In the 1960s, public discourse regarding Latina sexuality, fertility, and reproduction culminated in a systematic public health policy and practice aimed at controlling population growth through normative sterilization and abortion as a common birth control method among Latina women living in Puerto Rico (Ramírez de Arellano & Seipp, 1983). The outcome of these policies made women of childbearing age in Puerto Rico more than 10 times more likely to be sterilized than were women from the United States. The Puerto Rican sterilization rate of more than 35% led to questions about systematic biases that influenced the practice of sterilization (Our Bodies, Ourselves, 2011). Accounts from hospital workers on the island and in New York raise the question as to whether these minority and disadvantaged women were given complete information or offered alternatives (Rodriguez-Trias, 1998). In an ethnographic case study of the widespread sterilization in Puerto Rico, Ramírez de Arellano and Seipp (1983) provided a deeper understanding of how the complex interrelated social, religious, and political factors of a stratified society submit Latina women to “reproductive control” and deny them personal agency (Ramírez de Arellano, & Seipp 1983, 1998). In another case, a 1968 oral contraceptive study sponsored by Planned Parenthood of San Antonio and the South Central Texas and Southwest Foundation for Research and Education, 70 poverty-stricken Mexican American women had consented to participate with the understanding that they would receive a full dosage of the contraceptive. However, without informed consent, the researchers gave half of the women the oral contraceptives and the other half a placebo. When the results of this study were released a few years later, it generated a tremendous controversy among Mexican Americans (Planned Parenthood of San Antonio, 1989). Although the records of the study reside at the University of Texas San Antonio library, the details of the study have not been investigated or published in peer-reviewed journals. Thus, it is difficult to know what led the researchers to deceive a vulnerable class of women. What were they thinking? Did the researchers assume that Latinas were so accustomed to reproducing that they were indifferent as to whether they got pregnant, or did they appear to lack the autonomy to make decisions regarding their own bodies?
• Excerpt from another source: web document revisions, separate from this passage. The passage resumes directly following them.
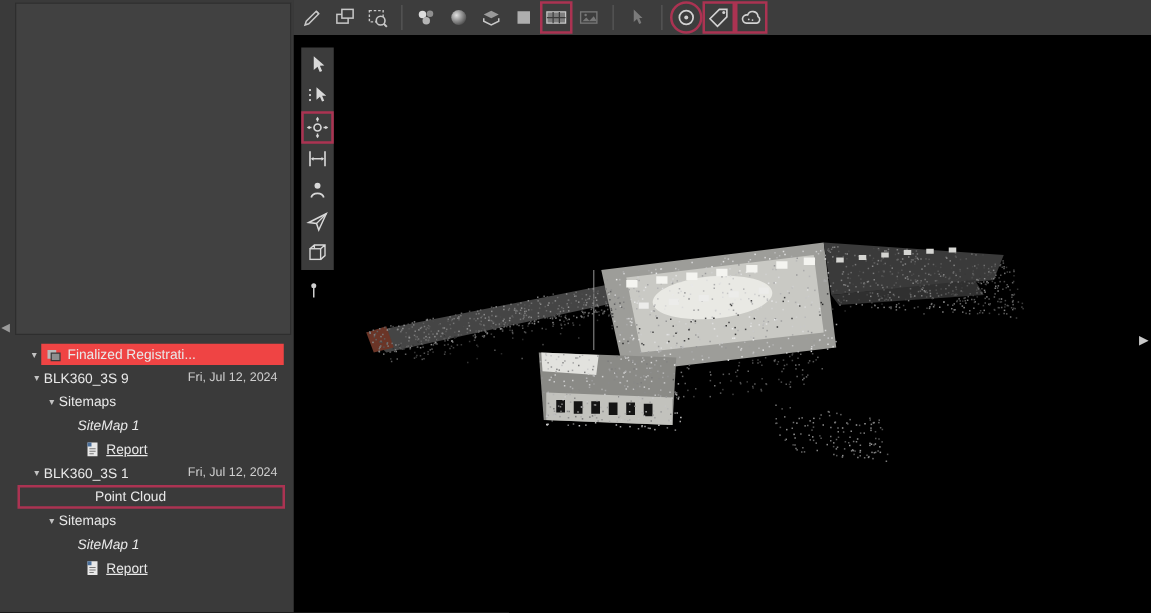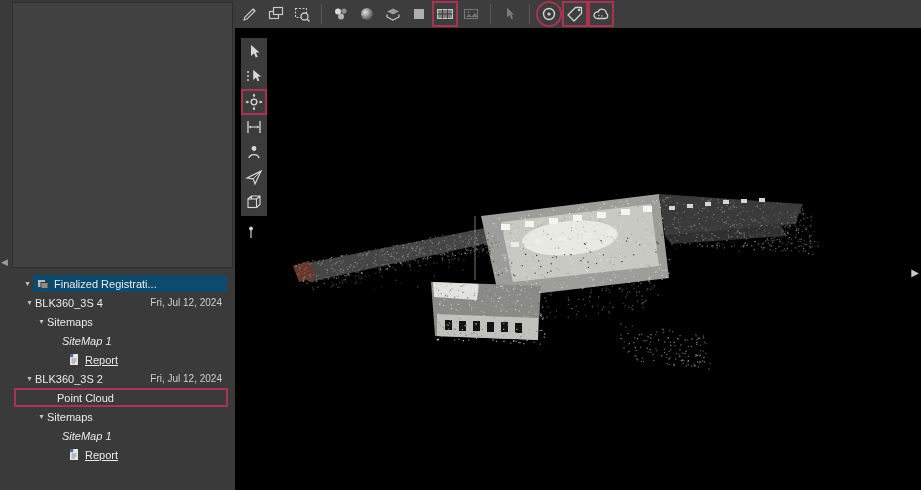"Finalized Registrati..." .selwrap { background: #0c4a6e -> #ef4444 }
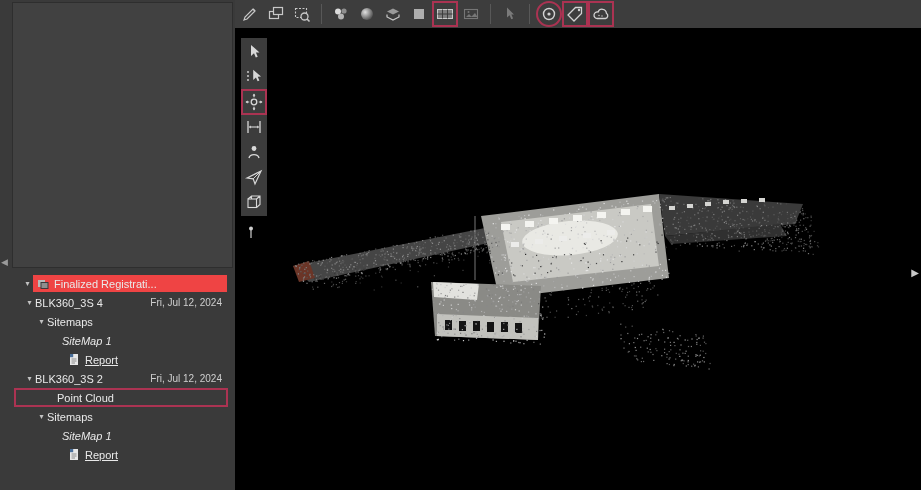"BLK360_3S 4" span { text: 4 -> 9 }
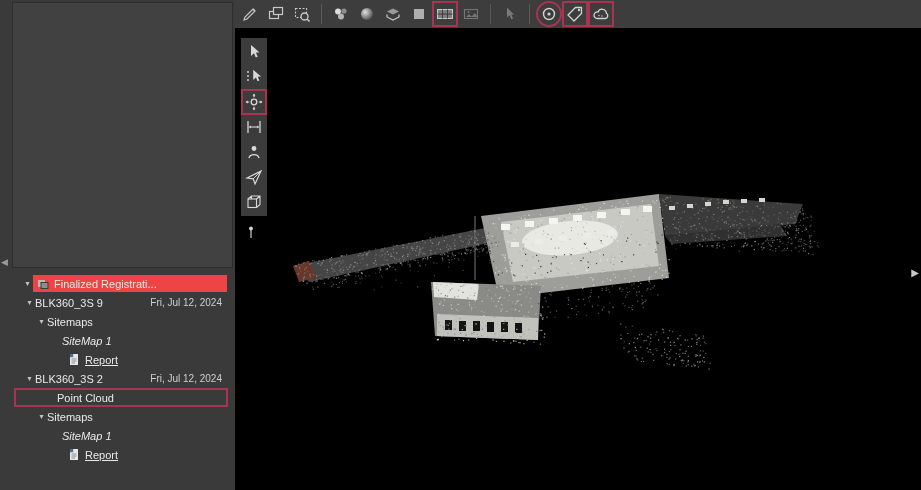"BLK360_3S 2" span { text: 2 -> 1 }
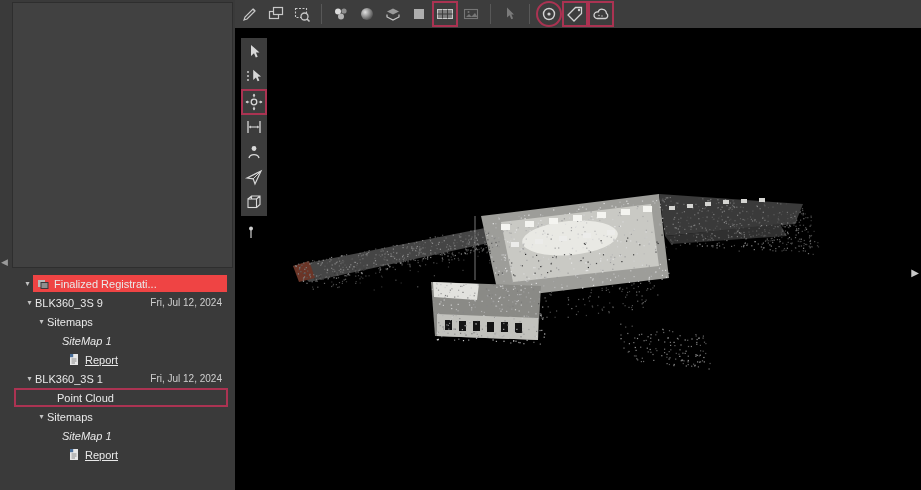"Point Cloud" .redrow { padding-left: 41px -> 60px }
More recently, the use of Latino and African American children as guinea pigs for an experimental vaccine raises the question of whether the medical research community, the private health sector, and U.S. government value brown babies. In 1990, the Centers for Disease Control (CDC) and Kaiser Pharmaceuticals of Southern California injected 1,500 six-month-old Black and Hispanic babies in Los Angeles with an “experimental” measles vaccine that had never been licensed for use in the United States (Cimons, 1996). The inquiry into the measles research was conducted after a physician connected to a public-interest vaccine safety group raised questions. In a Los Angeles Times article (Cimons, 1996)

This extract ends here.